Es así, y es un recuerdo ya insoportable que no tengo,

amiga mía, confidente y locamente deseada: ese recuerdo ya te pertenece.

 

2

Por primera y única vez tengo la edad de Cristo:

(¿Pregunto acaso: se trata de una broma tirada desde la mitología femenina?)

veo con pesar el escape del tiempo: el tic… y luego el tic tac…

el camino andado y el desandado, lo que hice y lo que no haré nunca,

lo que soy y seré con cierto polvo y diamante, hacia delante y hacia atrás,

con un hilo de nostalgia al baúl de los recuerdos

y mi primera letra bien escrita, que me dicen fue la e (es decir la e

para decirle a mi hermana ¡es que eres una estúpida!).

Cómo pasan siempre así, repetidas, una y luego otra,

generación tras generación y sin poder evitarse,

—proyecto moderno eurocentrista— las torpes confesiones y proezas escolares.

La plástica rutina, la matemática, el diez en biología y también

saber que la vida está perdida.

El amorcito querido por el único niño que fui,

el único niño que ahí me espera, en algún lugar inhóspito cuya rendija habla

con el soplo de la memoria y el tiempo.

Hoy saldré a cavar mi tumba, a plantar 90 árboles

y boicotear la poesía enemiga en una

de estas noches de partidocracia electorera y autogoles del gobierno.

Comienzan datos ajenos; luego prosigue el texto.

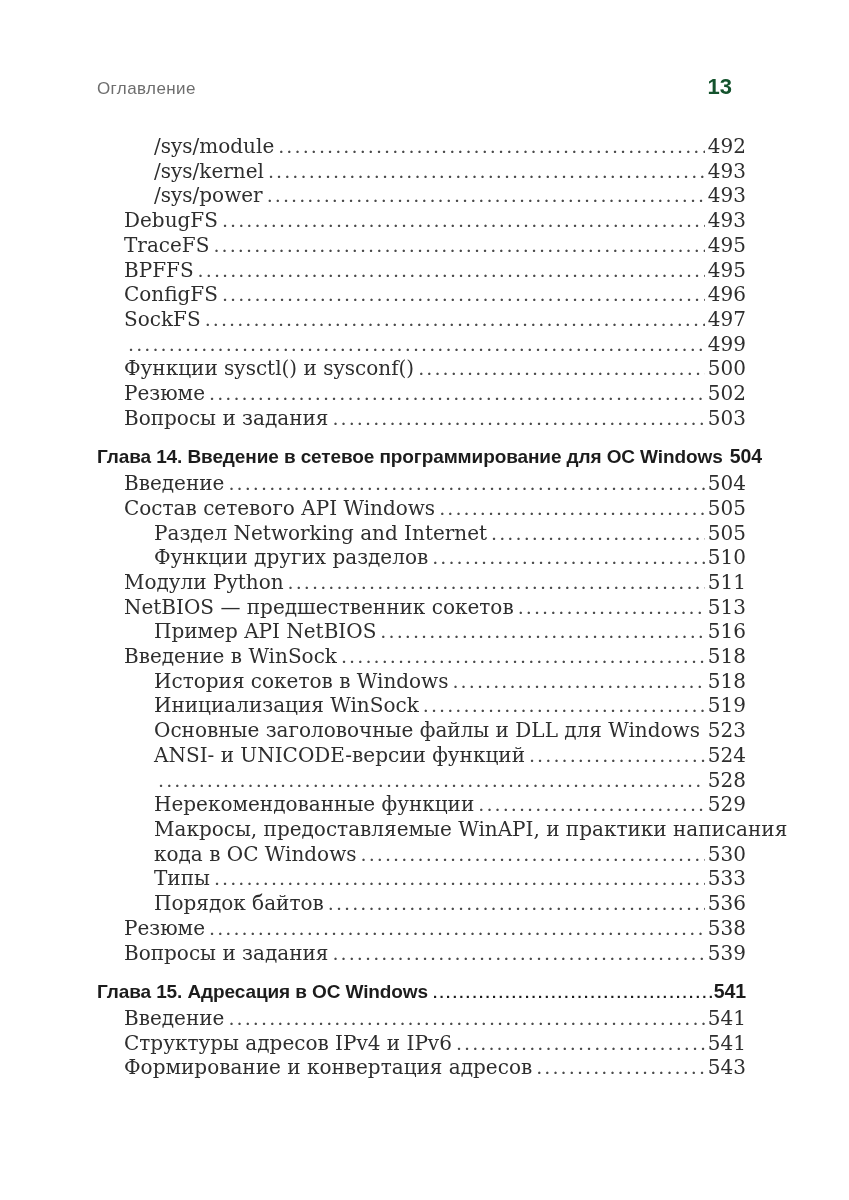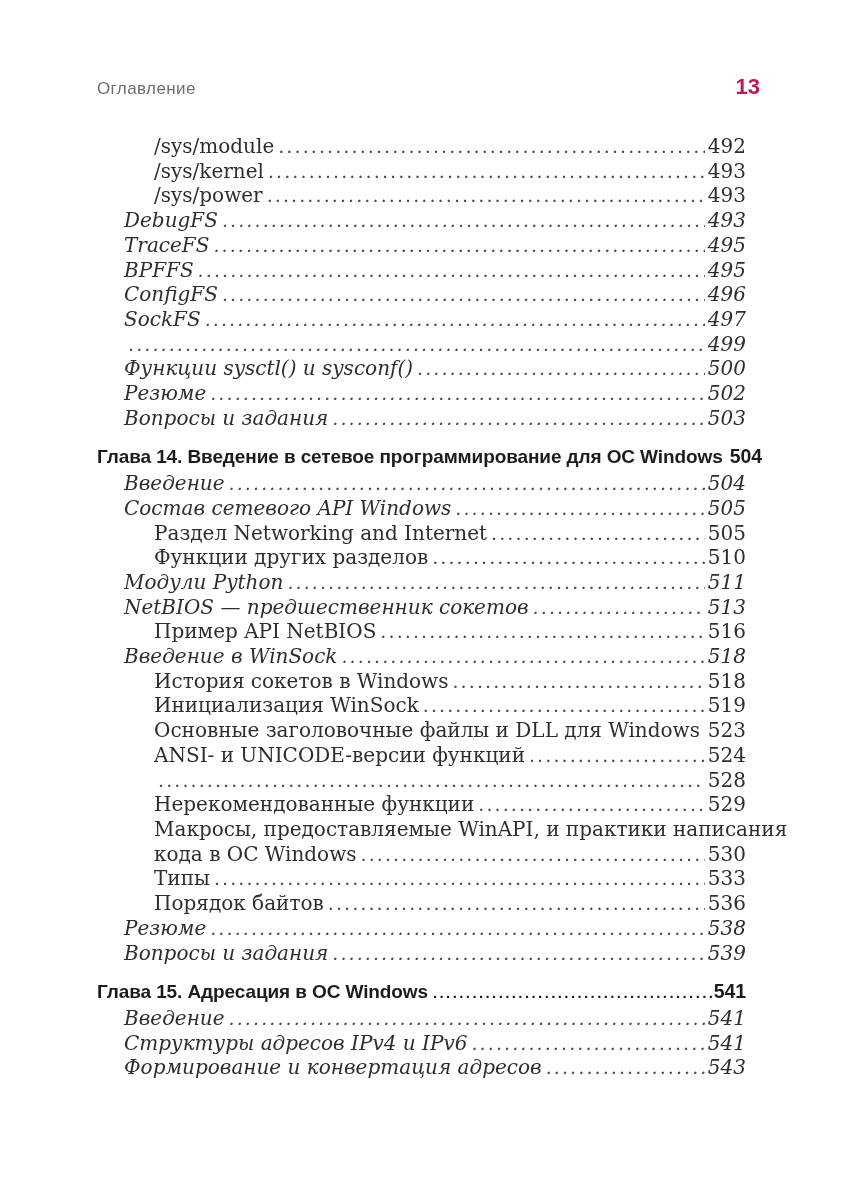"Оглавление" .running-head { right: 89px -> 117px }
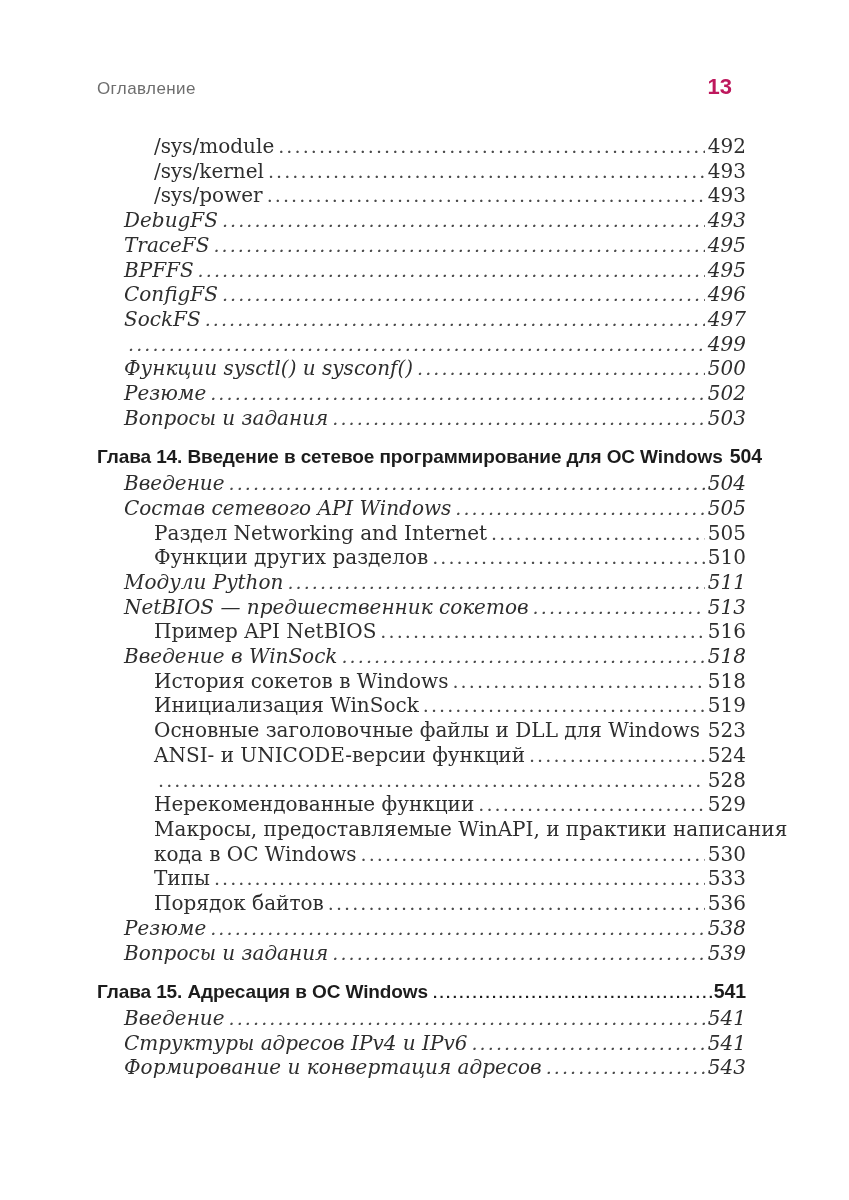"13" .running-head .folio { color: #be185d -> #14532d }
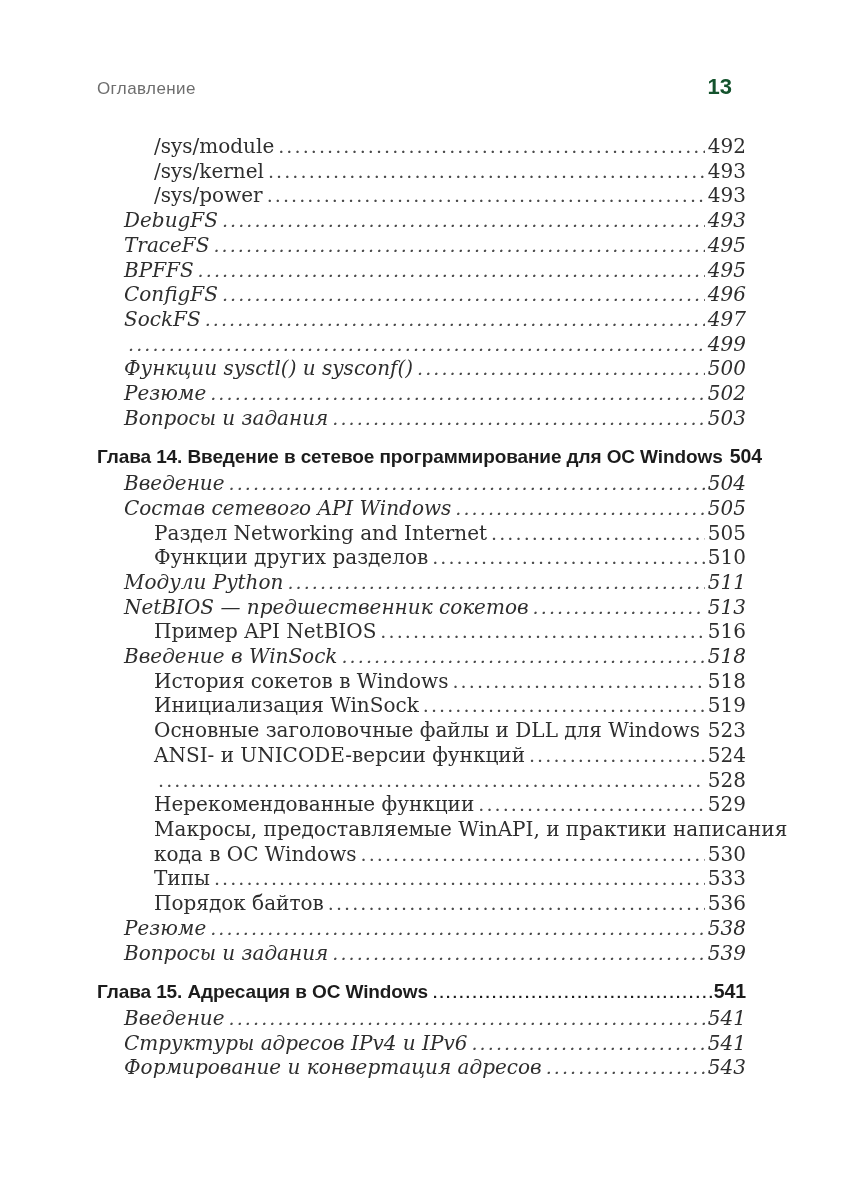"DebugFS" .lvl1 { font-style: italic -> none }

Con un cúter separaré las páginas de un libro malo

y haré poesía dadaísta, como la que sale en el periódico del domingo.

Grabaré mis iniciales en tu copa y luego me beberé tu risa,

hasta el fondo, esa enorme y sabrosa pulpa

que late detrás de tus dientes hasta que venga el plato fuerte:

la enjaulada ambición de ser uno y una

con la noche hasta el último céntimo de la luna.

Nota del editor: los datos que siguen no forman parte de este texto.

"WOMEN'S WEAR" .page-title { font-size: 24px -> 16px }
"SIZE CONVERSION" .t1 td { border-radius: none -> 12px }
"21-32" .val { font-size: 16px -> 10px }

Veré tu rostro y luego me volcaré a pensar en tu ausencia,

por todas las veces que fue un dolor, para nunca poder olvidarte.

 

 

Mayo 2007

 

 

 

 

DIRE STRAITS (MOMENTO DE TRIUNFO)

 

 

No importa finalmente

No importa

La diaria caída del mundo

En sus estrechos peligrosos…

En sus raros e inigualables confines.

Declaro la infinitud

Al ala del ángel más perverso del poema.

 

Decido tener un salero y la obra completa

De la literatura francesa, con ello vengo

A preguntarte si el amor entre tú y yo existe

Y dímelo rápido que los del coche me están esperando,

Porque en ti está la sonrisa

Porque en ti está la gracia,

Me chiveo ante tu belleza

Y se me ocurre

Prestar atención al milagro

De tu presencia

 

A tu sonoridad, me estoy refiriendo

A tu esencia

Eso que no es pero sí es y nunca acaba.